She may have been killed by staphylococcal food poisoning, after eating some slices of a salami that she kept in the fridge, in the house in Cagliari that she shared with a roommate. Nicoletta Manconi, the twenty-four-year-old medical student who died a month ago, was taken by ambulance to the emergency room of the Santissima Trinità with stomach pain and vomiting, and was discharged shortly afterwards. A few hours later, with the situation worsening, there was a new desperate emergency rush to Brotzu, where, however, there was nothing more that could be done.

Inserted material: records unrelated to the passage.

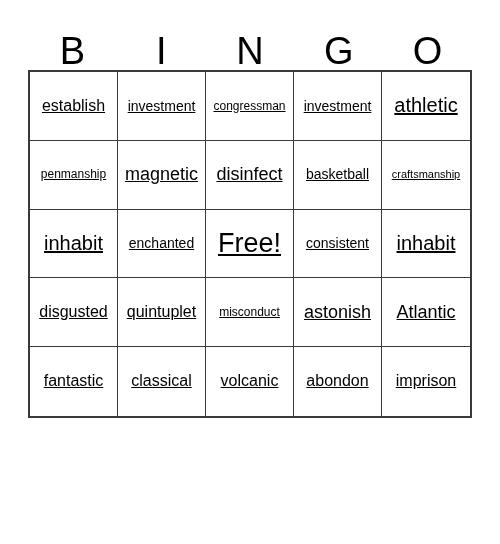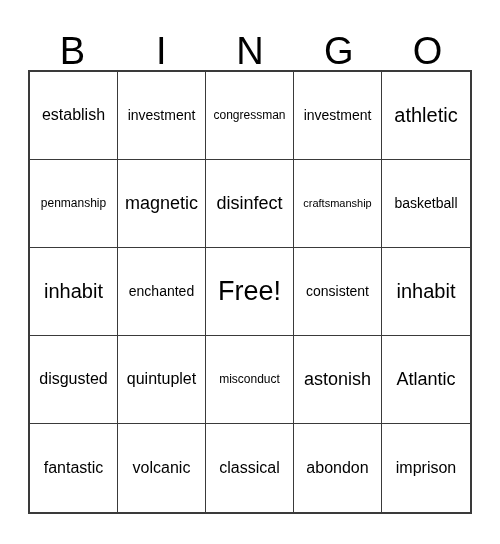--- a/index.html
+++ b/index.html
@@ -50,13 +50,14 @@
     left: 28px;
     top: 70px;
     width: 444px;
-    height: 444px;
+    height: 348px;
     box-sizing: border-box;
     border: 2px solid #3a3a3a;
     display: grid;
     grid-template-columns: repeat(5, 1fr);
     grid-template-rows: repeat(5, 1fr);
     background: #b91c1c;
+    text-decoration: underline;
   }
 
   .bingo-cell {

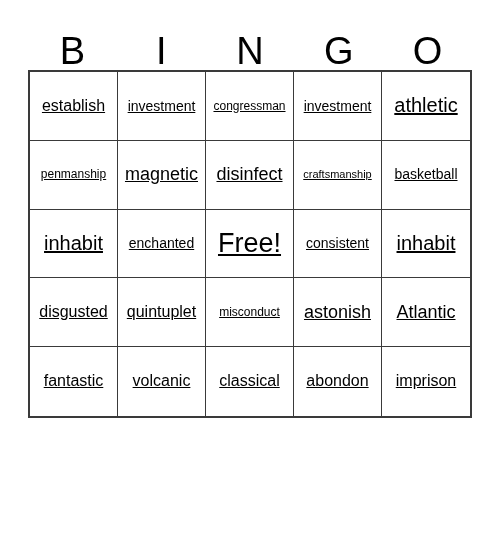--- a/index.html
+++ b/index.html
@@ -135,10 +135,10 @@
         <span class="cell-text fs-xl">disinfect</span>
       </div>
       <div class="bingo-cell">
-        <span class="cell-text fs-xs">craftsmanship</span>
+        <span class="cell-text fs-md">basketball</span>
       </div>
       <div class="bingo-cell">
-        <span class="cell-text fs-md">basketball</span>
+        <span class="cell-text fs-xs">craftsmanship</span>
       </div>
       <div class="bingo-cell">
         <span class="cell-text fs-xxl">inhabit</span>

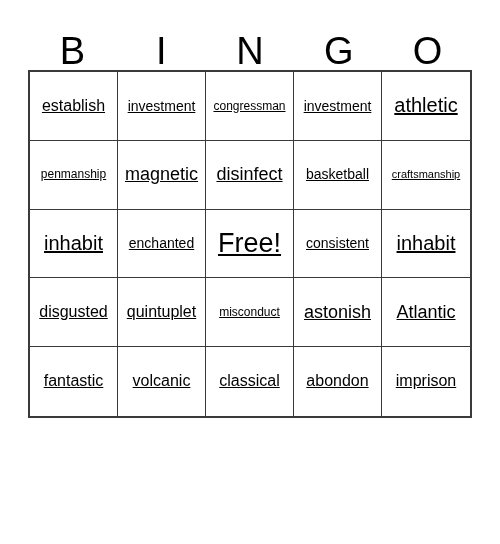--- a/index.html
+++ b/index.html
@@ -174,10 +174,10 @@
         <span class="cell-text fs-lg">fantastic</span>
       </div>
       <div class="bingo-cell">
-        <span class="cell-text fs-lg">volcanic</span>
+        <span class="cell-text fs-lg">classical</span>
       </div>
       <div class="bingo-cell">
-        <span class="cell-text fs-lg">classical</span>
+        <span class="cell-text fs-lg">volcanic</span>
       </div>
       <div class="bingo-cell">
         <span class="cell-text fs-lg">abondon</span>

The prosecutor's investigation

The deputy prosecutor Andrea Massidda, who received the file opened immediately by his colleague on duty Gaetano Porcu, asked that food hygiene specialists assist the medical examiner Matteo Nioi, after the autopsy which had found the death due to decompensation cardiac. The turning point came after some analyzes carried out by the young woman's mother, Maria Giovanna Battasi, a family doctor from Orgosolo, who, assisted by the lawyer Herika Dessì, searched the fridge and pantry of the house in Cagliari where her university daughter, discovering that a salami that the student would have eaten the day before had a frightening concentration of bacteria.

The doctor mother

Dr. Battasi's heart is devastated by pain, but she remains a doctor first and foremost. And as a doctor he wants to understand first of all what killed his daughter, taken to the Santissima Trinità hospital on the evening of September 24th. The register of suspects - after the manslaughter case opened by prosecutor Porcu - included the doctor on duty at the emergency room who would have examined and then discharged the girl, who died a few hours later. Convinced by her daughter's symptoms that it could be food poisoning, Maria Giovanna Battasi armed herself with patience and had what was in the fridge and pantry examined. The samples of a salami (with expiry date 11 November 2023) analyzed by the "Nuoro Chemical Laboratory srl" ascertained the presence of "coagulase-positive staphylococci" in a frightening quantity: the maximum threshold should be 1000, but there were 3 million and 100 thousand. The communication to prosecutor Massidda was immediate and he brought in the food hygiene experts.

The autopsy

The autopsy examination on the girl's body was carried out shortly after her death and lasted over five hours. The specialist Matteo Nioi, appointed by the public prosecutor Gaetano Porcu, had ascertained that the girl had not died from peritonitis or fulminant appendicitis, hypotheses that had initially circulated, but due to heart failure. In order to understand what caused it, the histological tests still being examined by the expert are essential. Nicoletta Manconi arrived by ambulance at the emergency room around 6pm on Sunday 24 September, in code yellow: she was vomiting and had severe abdominal pain, apparently in her stomach. After a vein therapy, apparently an IV, the patient was sent home with the diagnosis of gastroenteritis. A few hours later, however, the student felt ill again and her condition worsened, so much so that her mother-doctor also left Orgosolo immediately. The young woman died after a new mad rush to hospital, this time at Brotzu, where the student had arrived in desperate conditions. The prosecutor had investigated the doctor on duty at the Santissima Trinità, Dr. Sebastiano Patti (defended by the lawyer Stefania Cossu), while the family had appointed the medical examiner Maria Rita Pittau as their expert. Now the turning point, with the hypothesis of food poisoning that the Prosecutor wants to investigate after the report and investigations by the girl's mother.